See [this example](https://github.com/jupyter/jupyterhub/blob/master/examples/spawn-form/jupyterhub_config.py) for a form that allows custom CLI args for the local spawner.
### `Spawner.options_from_form`
Options from this form will always be a dictionary of lists of strings, e.g.:
```python
{
'integer': ['5'],
'text': ['some text'],
'select': ['a', 'b'],
}
```
When `formdata` arrives, it is passed through `Spawner.options_from_form(formdata)`,
which is a method to turn the form data into the correct structure.
This method must return a dictionary, and is meant to interpret the lists-of-strings into the correct types. For example, the `options_from_form` for the above form would look like:
```python
def options_from_form(self, formdata):
options = {}
options['integer'] = int(formdata['integer'][0]) # single integer value
options['text'] = formdata['text'][0] # single string value
options['select'] = formdata['select'] # list already correct
options['notinform'] = 'extra info' # not in the form at all
return options
```
which would return:
```python
{
'integer': 5,
'text': 'some text',
'select': ['a', 'b'],
'notinform': 'extra info',
}
```
When `Spawner.start` is called, this dictionary is accessible as `self.user_options`.
[Spawner]: https://github.com/jupyter/jupyterhub/blob/master/jupyterhub/spawner.py
## Writing a custom spawner
If you are interested in building a custom spawner, you can read [this tutorial](http://jupyterhub-tutorial.readthedocs.io/en/latest/spawners.html).
## Exposing resource limits & guarantees
Some spawners allow setting CPU / Memory limits and / or guarantees on the spawned single-user servers. Such spawners should expose the limits/guarantees to the single-user servers via environment variables.
### Limits
If limits are being enforced, the following environment variables should be set in the single-user notebooks' environment:
* `LIMIT_MEM`: Maximum amount of memory the single user notebook is allowed to use, specified in integer bytes.
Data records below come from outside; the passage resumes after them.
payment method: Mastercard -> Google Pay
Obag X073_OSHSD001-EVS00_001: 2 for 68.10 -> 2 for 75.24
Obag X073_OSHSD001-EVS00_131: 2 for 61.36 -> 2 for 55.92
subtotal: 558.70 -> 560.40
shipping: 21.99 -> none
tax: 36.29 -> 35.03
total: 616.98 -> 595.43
* `LIMIT_CPU`: Maximum number of 'cpu cores' a single user notebook is allowed to use, specified as a float. For example, `1.0` allows you to use one CPU core, `0.5` half a CPU core, `4.0` four CPU cores, etc.
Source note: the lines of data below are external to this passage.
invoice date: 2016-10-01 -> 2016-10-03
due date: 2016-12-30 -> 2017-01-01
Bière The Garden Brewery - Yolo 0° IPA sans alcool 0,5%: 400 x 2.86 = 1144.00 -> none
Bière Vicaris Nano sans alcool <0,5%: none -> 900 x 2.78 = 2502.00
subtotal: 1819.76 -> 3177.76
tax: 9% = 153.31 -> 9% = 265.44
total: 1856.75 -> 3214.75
If no resource limits are being enforced, these env variables should just not be set. Limits are also not guarantees - there are no guarantees that a single user notebook can use all the resources up to its limit.
If other resources are being limited, it is useful for the spawner to put a suitable value in an environment variable that starts with `LIMIT_`.
### Guarantees
Some spawners offer guarantees that specific resources will be available to the single-user notebook. These are probably reserved in some form in the underlying cluster system.
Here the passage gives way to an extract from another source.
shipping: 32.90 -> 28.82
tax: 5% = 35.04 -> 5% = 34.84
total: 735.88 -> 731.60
If guarantees are provided by the spawner, the following environment variables should be set in the single-user notebooks' environment:
* `GUARANTEE_MEM`: Minimum amount of memory that the single user notebook is guaranteed to be able to use, specified in integer bytes.
* `GUARANTEE_CPU`: Minimum number of 'cpu cores' a single-user notebook is allowed to use, specified as a float.
If other resources are being guaranteed, it is useful for the spawner to put a suitable value in an environment variable that starts with `GUARANTEE_`.